-
101.
0Berber kalfası kan, kusmuk ve çamura bulanmış kıyafetlerime şöyle bir göz ucuyla baktı, alışkın olsa gerek, ses etmedi, hemen duvar kenarındaki - camdan en uzak - koltuğu çekti, "Buyur abi"
"... "
"Kahve falan bir şey alır mısın?"
"Kalsın."
"Nasıl keseyim?"
Ne demek nasıl keseyim lan? Hayatımda şöyle bir berbere gidip de şekil saçım olmadı. Ya "kısa kes" dedim ya "üç numara" veya "enseyi toparla". Bu üçü lan. Bugün Kuzey Kore'de bile daha çok saç alternatifi var, on şekil belirlemiş Kim Jong Un reyiz.
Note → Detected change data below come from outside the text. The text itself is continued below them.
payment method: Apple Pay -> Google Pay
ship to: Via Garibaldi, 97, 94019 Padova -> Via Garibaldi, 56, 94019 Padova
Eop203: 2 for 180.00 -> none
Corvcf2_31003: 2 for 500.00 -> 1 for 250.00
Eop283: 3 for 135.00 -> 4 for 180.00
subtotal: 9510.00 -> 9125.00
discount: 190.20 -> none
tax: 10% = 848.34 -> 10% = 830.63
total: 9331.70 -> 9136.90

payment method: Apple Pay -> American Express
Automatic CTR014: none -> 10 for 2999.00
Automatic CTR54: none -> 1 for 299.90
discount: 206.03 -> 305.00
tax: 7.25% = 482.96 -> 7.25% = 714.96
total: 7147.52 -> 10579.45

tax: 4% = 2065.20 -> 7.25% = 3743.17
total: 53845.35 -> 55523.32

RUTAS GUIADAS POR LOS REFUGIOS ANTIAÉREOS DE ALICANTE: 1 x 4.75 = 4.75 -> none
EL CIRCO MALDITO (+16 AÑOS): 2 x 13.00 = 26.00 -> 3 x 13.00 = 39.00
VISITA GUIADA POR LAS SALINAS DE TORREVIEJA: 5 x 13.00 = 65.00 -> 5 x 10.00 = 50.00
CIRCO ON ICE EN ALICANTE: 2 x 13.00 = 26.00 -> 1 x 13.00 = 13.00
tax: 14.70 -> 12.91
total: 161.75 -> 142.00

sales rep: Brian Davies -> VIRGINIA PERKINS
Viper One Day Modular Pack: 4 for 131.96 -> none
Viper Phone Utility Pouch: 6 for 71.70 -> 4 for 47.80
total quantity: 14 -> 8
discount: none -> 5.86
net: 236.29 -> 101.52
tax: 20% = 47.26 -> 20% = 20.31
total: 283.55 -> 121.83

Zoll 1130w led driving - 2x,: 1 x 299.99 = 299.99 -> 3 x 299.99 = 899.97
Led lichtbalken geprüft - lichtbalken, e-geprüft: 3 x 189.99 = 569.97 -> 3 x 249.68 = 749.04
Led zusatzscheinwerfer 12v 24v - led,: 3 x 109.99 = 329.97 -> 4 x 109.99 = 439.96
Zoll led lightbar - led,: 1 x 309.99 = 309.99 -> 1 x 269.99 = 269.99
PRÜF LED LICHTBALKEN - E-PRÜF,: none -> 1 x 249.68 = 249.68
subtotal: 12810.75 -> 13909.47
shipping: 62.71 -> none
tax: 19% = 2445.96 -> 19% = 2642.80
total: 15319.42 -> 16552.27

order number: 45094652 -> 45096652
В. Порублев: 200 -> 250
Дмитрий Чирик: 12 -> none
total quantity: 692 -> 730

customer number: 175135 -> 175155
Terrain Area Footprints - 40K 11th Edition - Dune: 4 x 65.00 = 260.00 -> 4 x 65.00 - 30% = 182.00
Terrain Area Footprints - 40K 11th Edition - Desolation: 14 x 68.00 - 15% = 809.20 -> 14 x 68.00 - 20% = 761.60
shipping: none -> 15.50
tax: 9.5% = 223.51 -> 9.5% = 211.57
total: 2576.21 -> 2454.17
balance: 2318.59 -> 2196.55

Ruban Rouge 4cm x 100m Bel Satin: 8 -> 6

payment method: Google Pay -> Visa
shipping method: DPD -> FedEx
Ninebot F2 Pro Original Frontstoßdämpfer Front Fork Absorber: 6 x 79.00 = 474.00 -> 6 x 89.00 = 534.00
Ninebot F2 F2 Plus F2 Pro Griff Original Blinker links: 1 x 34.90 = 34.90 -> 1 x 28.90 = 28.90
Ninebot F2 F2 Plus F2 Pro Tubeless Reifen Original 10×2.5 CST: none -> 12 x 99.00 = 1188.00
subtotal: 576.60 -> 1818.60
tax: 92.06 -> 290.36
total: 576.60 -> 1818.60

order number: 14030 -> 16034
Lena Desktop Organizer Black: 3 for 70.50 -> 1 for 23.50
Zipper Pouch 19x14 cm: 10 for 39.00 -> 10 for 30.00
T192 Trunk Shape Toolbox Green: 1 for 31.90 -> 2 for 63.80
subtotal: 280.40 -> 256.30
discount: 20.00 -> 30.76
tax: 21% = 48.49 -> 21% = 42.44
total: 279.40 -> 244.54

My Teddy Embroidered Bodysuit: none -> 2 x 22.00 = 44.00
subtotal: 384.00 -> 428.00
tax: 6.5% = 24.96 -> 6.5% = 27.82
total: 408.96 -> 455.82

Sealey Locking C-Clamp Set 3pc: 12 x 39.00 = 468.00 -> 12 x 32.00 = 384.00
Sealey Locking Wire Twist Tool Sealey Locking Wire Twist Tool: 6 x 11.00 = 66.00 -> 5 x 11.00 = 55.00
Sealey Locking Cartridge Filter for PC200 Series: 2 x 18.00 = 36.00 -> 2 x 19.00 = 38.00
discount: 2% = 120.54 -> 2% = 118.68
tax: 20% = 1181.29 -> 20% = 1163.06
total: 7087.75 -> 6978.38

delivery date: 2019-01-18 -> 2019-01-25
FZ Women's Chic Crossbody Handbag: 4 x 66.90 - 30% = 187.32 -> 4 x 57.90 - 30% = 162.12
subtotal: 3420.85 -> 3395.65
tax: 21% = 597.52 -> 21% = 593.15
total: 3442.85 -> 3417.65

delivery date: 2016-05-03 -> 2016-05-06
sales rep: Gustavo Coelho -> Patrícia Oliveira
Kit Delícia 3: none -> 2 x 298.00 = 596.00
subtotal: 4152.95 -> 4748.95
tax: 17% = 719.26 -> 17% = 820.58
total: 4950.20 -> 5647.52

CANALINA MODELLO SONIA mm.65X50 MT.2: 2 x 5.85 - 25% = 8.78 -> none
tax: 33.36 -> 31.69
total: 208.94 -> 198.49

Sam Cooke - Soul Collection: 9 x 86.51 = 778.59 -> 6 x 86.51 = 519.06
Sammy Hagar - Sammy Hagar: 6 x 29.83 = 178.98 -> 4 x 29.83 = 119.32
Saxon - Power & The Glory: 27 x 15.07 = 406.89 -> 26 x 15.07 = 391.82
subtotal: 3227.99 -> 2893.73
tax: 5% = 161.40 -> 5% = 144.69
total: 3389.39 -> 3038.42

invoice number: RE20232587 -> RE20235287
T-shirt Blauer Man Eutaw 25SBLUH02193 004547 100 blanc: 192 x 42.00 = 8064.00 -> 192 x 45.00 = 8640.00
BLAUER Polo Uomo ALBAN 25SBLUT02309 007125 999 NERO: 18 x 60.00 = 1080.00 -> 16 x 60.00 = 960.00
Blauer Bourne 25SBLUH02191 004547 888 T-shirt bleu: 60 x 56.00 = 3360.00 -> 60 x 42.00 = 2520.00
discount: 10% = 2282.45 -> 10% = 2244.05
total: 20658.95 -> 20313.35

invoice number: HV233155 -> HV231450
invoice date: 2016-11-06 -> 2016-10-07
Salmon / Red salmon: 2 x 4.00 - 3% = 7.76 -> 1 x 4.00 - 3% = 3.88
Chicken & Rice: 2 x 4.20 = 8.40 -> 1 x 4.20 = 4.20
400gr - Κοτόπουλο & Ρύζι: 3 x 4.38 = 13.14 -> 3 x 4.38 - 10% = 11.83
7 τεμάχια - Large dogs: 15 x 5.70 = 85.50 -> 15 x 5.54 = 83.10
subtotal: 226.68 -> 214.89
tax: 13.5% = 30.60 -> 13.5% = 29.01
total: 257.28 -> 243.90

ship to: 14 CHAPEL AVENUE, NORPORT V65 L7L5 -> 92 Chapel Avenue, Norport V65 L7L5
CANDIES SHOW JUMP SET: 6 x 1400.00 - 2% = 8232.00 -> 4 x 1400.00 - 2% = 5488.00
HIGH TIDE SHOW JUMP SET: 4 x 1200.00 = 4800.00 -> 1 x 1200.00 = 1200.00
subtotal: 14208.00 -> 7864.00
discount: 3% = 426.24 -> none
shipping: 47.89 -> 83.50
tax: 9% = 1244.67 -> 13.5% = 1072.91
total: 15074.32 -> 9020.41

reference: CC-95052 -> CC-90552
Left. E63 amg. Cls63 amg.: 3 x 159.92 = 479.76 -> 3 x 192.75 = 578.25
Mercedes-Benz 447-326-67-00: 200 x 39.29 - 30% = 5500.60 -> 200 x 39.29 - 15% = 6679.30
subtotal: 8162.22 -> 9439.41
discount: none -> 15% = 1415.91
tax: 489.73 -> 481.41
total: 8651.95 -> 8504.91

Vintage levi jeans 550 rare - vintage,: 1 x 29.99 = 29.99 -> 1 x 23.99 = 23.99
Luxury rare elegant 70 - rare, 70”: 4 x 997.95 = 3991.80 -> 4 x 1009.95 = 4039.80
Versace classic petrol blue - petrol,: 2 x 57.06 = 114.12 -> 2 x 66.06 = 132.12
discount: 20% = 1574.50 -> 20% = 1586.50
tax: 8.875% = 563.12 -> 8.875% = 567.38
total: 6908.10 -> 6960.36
Hani tarif etmek istesem bile edemem, yanları kısa yap, üst uzun kalsın, şöyle makasla arkaya doğru.. Sıkıyorum. Bildiğim bir şekil yok ki tarif edeyim. Ha koyun kırpmışsın ha benim saçı..
"Kısalt.."
"Üstleri makasla mı alayım?"
Lan bir sus..
"Gerek yok."
Aynadaki yansımama tipimi gibiim diye bakarken asıl tipini gibtiimin apaçi berber kalfasının susmaya niyeti yoktu:
"Abi ne diyon adamlar iyi oynuyor ha"
Kafayı kaldırdım, televizyonda Porto - Mençıstır maçı vardı..
"Mençıstır alır." dedim..
"Gerçi Porto bu sezon iyi oynuyor ama çok gibko takım abi be"
"... "
Yan masada sakal tıraşı olan mahalle arası galeri sahibi kılıklı eleman lafa girdi:
"Mekkarti var onlarda bak iyi oyuncu"
"Ligde şampiyon muydu onlar?"
Benim üzerimden benim olmadığım bir muhabbet dönüyordu lan.
başlık yok! burası bom boş!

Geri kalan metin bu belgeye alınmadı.